Con todo el peso del COVID-19 sobre las espaldas, el Perú aún conserva con suerte un lado viable y predecible en su estructura económica y financiera y otro lado lamentablemente precario y vulnerable en su estructura política, institucional y social.
Si en el todavía riguroso lado económico no es fácil que pueda pasar cualquier cosa, en el relajado lado político no hay nada que diabólicamente no pueda pasar.
Hemos disminuido el riesgo de la aventura inflacionaria gracias a algunas piedras angulares macroeconómicas. Pero no así el riesgo de la aventura política, en la que el abordaje al poder y a la función pública, por encima de la Constitución y las leyes, ya no mide consecuencias.
Ante el saqueo del Tesoro Público se invocan cruzadas anticorrupción. Ante el abordaje al poder y a la función pública, ya no se invoca nada. Los lavados de bandera perdieron autoridad porque los que lo hacían terminaron lavando dineros de Odebrecht.
Vivimos un estado generalizado de piratería política que pasa desapercibida en anodinas alcaldías distritales, que cobra impunidad en dominios ministeriales antimeritocráticos y que finalmente invade las altas esferas palaciegas. Recuérdese al consejero en temas de Salud de Kuczynski, Carlos Moreno, que a pocos días de iniciado el régimen ya buscaba hacer un “negociazo” con las clínicas privadas, en un preludio desvergonzado del desastre sanitario de estos tiempos.

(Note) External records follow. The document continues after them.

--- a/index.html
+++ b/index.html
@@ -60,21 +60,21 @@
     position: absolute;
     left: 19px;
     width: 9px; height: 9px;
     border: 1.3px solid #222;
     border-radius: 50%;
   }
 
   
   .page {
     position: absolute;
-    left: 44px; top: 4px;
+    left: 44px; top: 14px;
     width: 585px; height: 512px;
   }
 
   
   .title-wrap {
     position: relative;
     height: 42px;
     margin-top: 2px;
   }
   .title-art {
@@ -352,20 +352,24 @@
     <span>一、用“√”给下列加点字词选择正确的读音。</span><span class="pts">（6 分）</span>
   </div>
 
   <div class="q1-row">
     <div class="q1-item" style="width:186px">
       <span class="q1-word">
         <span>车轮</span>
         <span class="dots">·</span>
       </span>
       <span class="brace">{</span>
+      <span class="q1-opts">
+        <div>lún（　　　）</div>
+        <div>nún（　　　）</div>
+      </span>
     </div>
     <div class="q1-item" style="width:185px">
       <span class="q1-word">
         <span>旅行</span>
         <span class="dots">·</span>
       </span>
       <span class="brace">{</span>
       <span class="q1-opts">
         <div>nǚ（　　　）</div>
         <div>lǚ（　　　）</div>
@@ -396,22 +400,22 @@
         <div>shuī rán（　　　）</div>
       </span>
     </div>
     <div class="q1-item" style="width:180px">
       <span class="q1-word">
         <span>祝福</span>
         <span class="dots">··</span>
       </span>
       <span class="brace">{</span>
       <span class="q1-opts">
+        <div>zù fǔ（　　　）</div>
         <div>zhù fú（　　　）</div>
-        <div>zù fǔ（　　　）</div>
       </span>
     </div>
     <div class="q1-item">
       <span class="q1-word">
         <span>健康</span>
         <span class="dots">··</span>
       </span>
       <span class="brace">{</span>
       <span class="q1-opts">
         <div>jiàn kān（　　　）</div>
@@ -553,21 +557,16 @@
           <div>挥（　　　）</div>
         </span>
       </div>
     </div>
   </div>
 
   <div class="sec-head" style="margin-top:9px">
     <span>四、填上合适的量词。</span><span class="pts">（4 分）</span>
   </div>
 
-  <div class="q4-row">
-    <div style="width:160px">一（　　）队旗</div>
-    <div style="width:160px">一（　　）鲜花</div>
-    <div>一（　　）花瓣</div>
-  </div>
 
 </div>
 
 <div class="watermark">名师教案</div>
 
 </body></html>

En la misma lógica de la piratería política ahora ocurre que nadie sabe, exactamente, quién convirtió a un señor llamado Swing, de showman de la campaña electoral del 2016 en el charlatán mejor remunerado del Estado.
Extrañamente, la historia completa de su contrato nadie la conoce y sobre la cual se ha montado una persecución de la fiscalía que allana oficinas en el Ministerio de Cultura y hasta en Palacio de Gobierno. Si Swing es sospechoso de haber cometido un delito, debiera pasar por lo menos por una investigación penal y una eventual detención preliminar.

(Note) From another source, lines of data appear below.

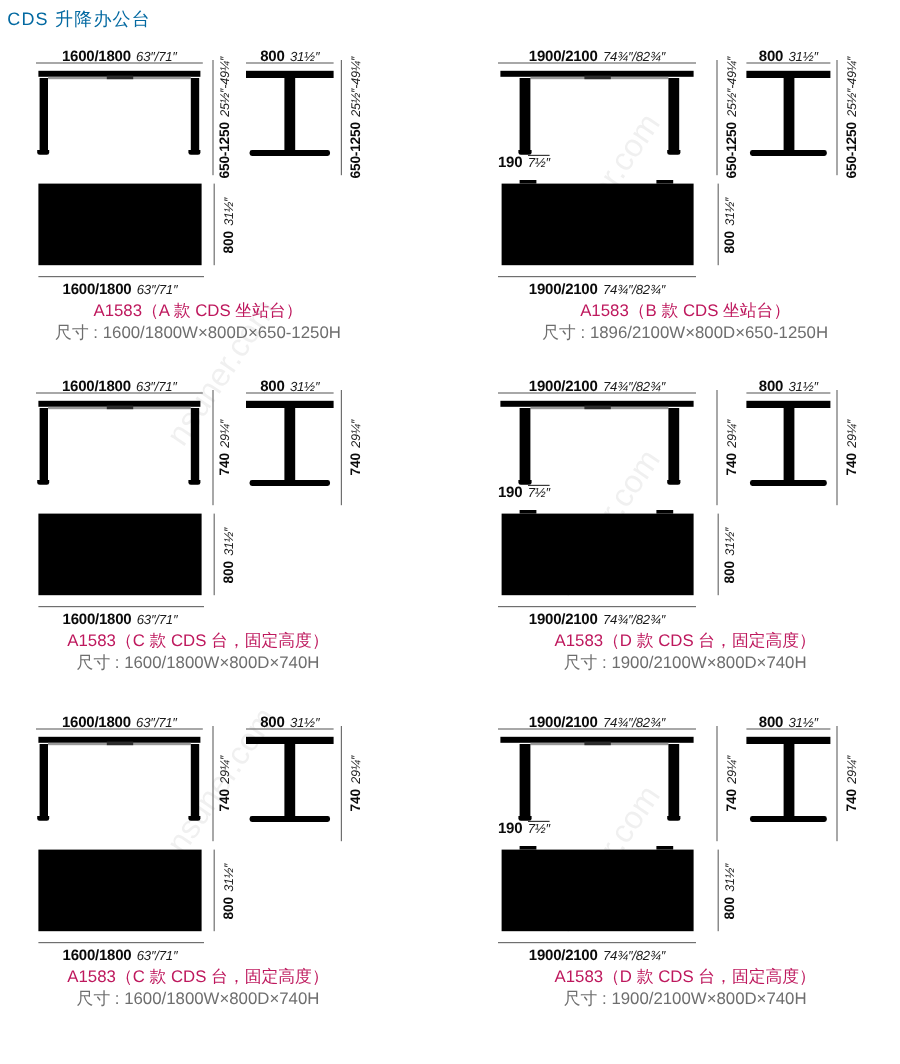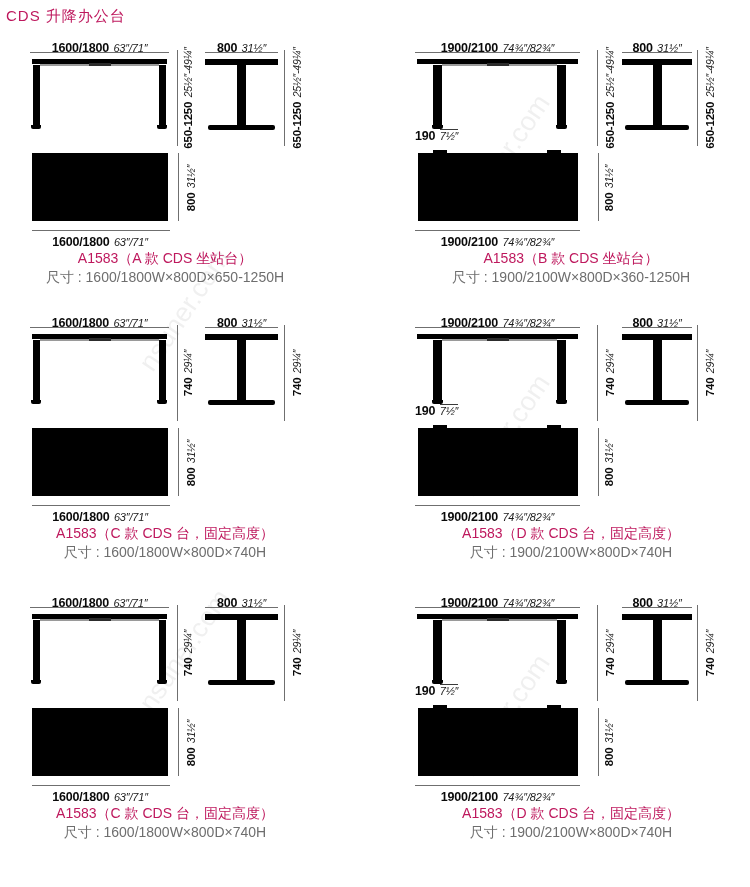--- a/index.html
+++ b/index.html
@@ -1,21 +1,21 @@
 <!DOCTYPE html>
 <html><head>
 <meta charset="utf-8">
 <style>
   html,body{margin:0;padding:0;}
   body{
     width:750px;height:887px;background:#ffffff;position:relative;overflow:hidden;
     font-family:"Liberation Sans", sans-serif;
   }
   .title{
-    position:absolute;left:6px;top:7px;font-size:15px;color:#be185d;letter-spacing:1px;
+    position:absolute;left:6px;top:7px;font-size:15px;color:#0369a1;letter-spacing:1px;
   }
   .watermark{
     position:absolute;font-size:27px;color:rgba(40,40,40,0.07);
     transform:rotate(-56deg);white-space:nowrap;pointer-events:none;
   }
   #w1{left:115px;top:295px;} #w2{left:115px;top:635px;}
   #w3{left:435px;top:140px;} #w4{left:435px;top:420px;} #w5{left:435px;top:700px;}
 
   .panel{position:absolute;width:340px;height:258px;}
   #p0{left:20px;top:38px;} #p1{left:400px;top:38px;}
@@ -225,21 +225,21 @@
       <span class="m">800</span>
       <span class="in">31½″</span>
     </div>
     <div class="tv-dimline"></div>
     <div class="tv-dimlabel">
       <span class="m">1900/2100</span>
       <span class="in">74¾″/82¾″</span>
     </div>
 
     <div class="caption-model">A1583（B 款 CDS 坐站台）</div>
-    <div class="caption-size">尺寸 : 1900/2100W×800D×360-1250H</div>
+    <div class="caption-size">尺寸 : 1896/2100W×800D×650-1250H</div>
   </div>
 
   <div class="panel v-edge" id="p2">
 
     <div class="dimlabel front">
       <span class="m">1600/1800</span>
       <span class="in">63″/71″</span>
     </div>
     <div class="dimline front"></div>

Esto me recuerda la imagen de un indignado Alberto Fujimori del año 2000 buscando a Vladimiro Montesinos por los alrededores de Lima, cuando todos sabíamos entonces que este podía estar en cualquier parte del planeta menos en Lima.
El contrato o los contratos del señor Swing, su planilla de pagos y sus depósitos en cuenta, no toman ni media hora encontrarlos desde cualquier computadora del Gobierno. Lo que presiento que va a tardar una eternidad, por los personajes comprometidos, es la búsqueda de quiénes hicieron posible que este misterioso personaje adquiriese tanto poder, influencia y estatus remunerativo excepcional fuera de todo control, como parece que es una característica común de decenas de contratos dorados con el Estado, que revelan un nuevo modo de vida en el Perú a costa del presupuesto nacional.
El señor Swing es todavía sujeto de investigación administrativa antes que penal. La sola Contraloría General de la República puede darle cien vueltas de trapecio a su paso por el Estado en un par de días, como podría hacerlo con todos los contratos dorados vigentes, siempre que no tengan un claro sentido de valor y proporción para los fines y objetivos de servicio del Estado Peruano.
El problema de fondo es, sin embargo, otro: cómo combatir la piratería palaciega, aquella que sorprende y usa el poder presidencial, cuyos resortes constitucionales no parecen disponer de la protección y los controles de daño debidos.
No olvidemos abordajes como los de Montesinos y Nadine Heredia en los gobiernos de Alberto Fujimori y Ollanta Humala, habiendo llegado ambos prácticamente a cogobernar. O como el abordaje del general Óscar R. Benavides, a la muerte de Sánchez Cerro, cuando anunció al Congreso que él ya estaba sentado en el sillón presidencial. No hubo entonces ningún pronunciamiento militar ni de rechazo del Poder Legislativo.
Hay, pues, abordajes al poder que son piratería política pura, que si la prensa no la descubre y denuncia acaban adquiriendo estatus legal y constitucional.